On the afternoon of Saturday, Aug. 24, something that should not be unusual happened. It finally rained. It was only the third time since the beginning of Northern Arizona’s unusually dry monsoon that rain fell. Whereas the historic average of days of measurable rain in the area is 14 between June 15 and Aug. 15, this year had only seen two, according to the National Weather Service’s Flagstaff office.
Unofficial observations reported to the office measured total precipitation in that period to be below 1.5 inches in the Verde Valley, well below the average of 3.08.
According to Nancy Selover, state climatologist with the State Climate Office and Arizona State University’s School of Geographical Sciences & Urban Planning, this makes 2019 the ninth-driest monsoon since the National Weather Service began taking regular readings in 1899.
Even with the abnormally dry summer, the past year of rainfall in the area is much closer to the norm, with a lot of rain coming in the winter. According to NWS, for the water year defined as Oct. 1 through Sept. 30, Cottonwood has received 8.47 inches of rain, 79% of the normal level of 10.67 inches. NWS described that fall as “not considered unusually dry.”

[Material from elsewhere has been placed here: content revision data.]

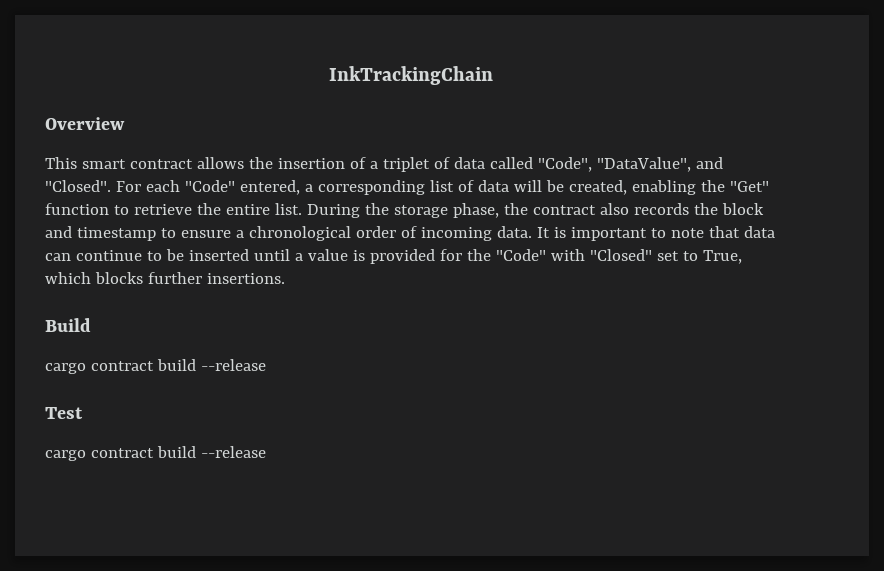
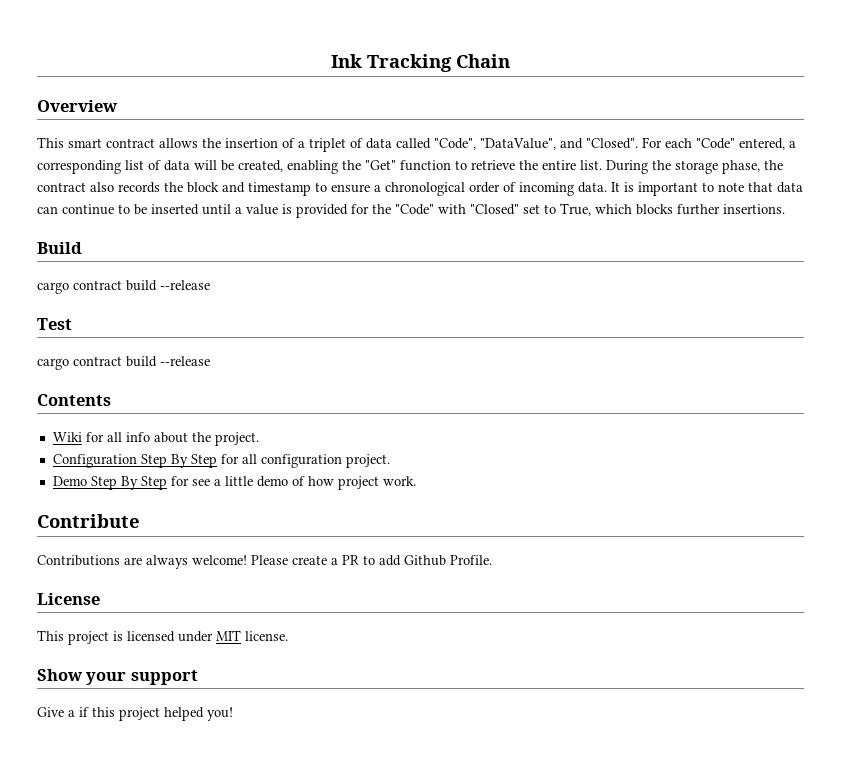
- InkTrackingChain
+ Ink Tracking Chain
+ Contents
+ Wiki for all info about the project.
+ Configuration Step By Step for all configuration project.
+ Demo Step By Step for see a little demo of how project work.
+ Contribute
+ Contributions are always welcome! Please create a PR to add Github Profile.
+ License
+ This project is licensed under MIT license.
+ Show your support
+ Give a if this project helped you!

According to Selover, the high precipitation in the winter may have been a cause of the dryness currently experienced.
“A lot of people thought [monsoon] would be late and come drier and they were correct,” Selover said. “We ended up with a snowpack that lasts longer than usual, so we didn’t start heating up as early as we might. If we start heating up earlier in the year, that brings that high pressure over with it and gets it to start setting up and developing. It just lagged behind this year while we still had lots of snowpack around longer than normal.”
Usually, monsoon storms are caused by a high-pressure system in the Four Corners area, which creates a clockwise-moving weather system, pulling moisture northward from Mexico and the Gulf of California to fall on Arizona. But with the snowpack leading to cooler temperatures and not causing that high pressure system to form until later in the year, the usual weather phenomenon did not happen. Selover said that the overall result could be a monsoon that gets started late, happening all the way into September, or it could not happen at all this year, leading to the fall remaining hot and dry instead of cooling down the way it normally does.
“If we get the precipitation, that will start bringing the temperature back down to where we expect,” Selover said. “Monsoons are just a pain in the butt to try and predict.”
Selover said that the summer monsoon patterns have little impact on the precipitation in the coming winter, so there is no telling whether the dryness will continue for the next season.
The Coconino National Forest has indicated that despite the dry heat, the area is not at any higher fire danger than normal. The Verde River, which was historically high this past winter to the point where it burst through the 105-year-old Verde River Dam in Clarkdale this spring, has fallen to unusually low levels. A measurement by the US Geological Survey on Aug. 26 found the river flowing at 29.2 cubic feet per second, well below the 41 year median 153 cfs.
“The flow is really low,” Kim Schonek of the Nature Conservancy said of the river. “This level of flow is something that we would expect in June, but without monsoons it just keeps getting hotter and hotter and there’s very little humidity.”
According to Schonek, the low river water is not causing undue hardship for the agricultural community in the area, since irrigation ditches had been dug well to deal with potential problems like these.
“The community has been implementing conservation measures,” Schonek said. “This is really when we see the benefit of the conservation we’ve all engaged in.”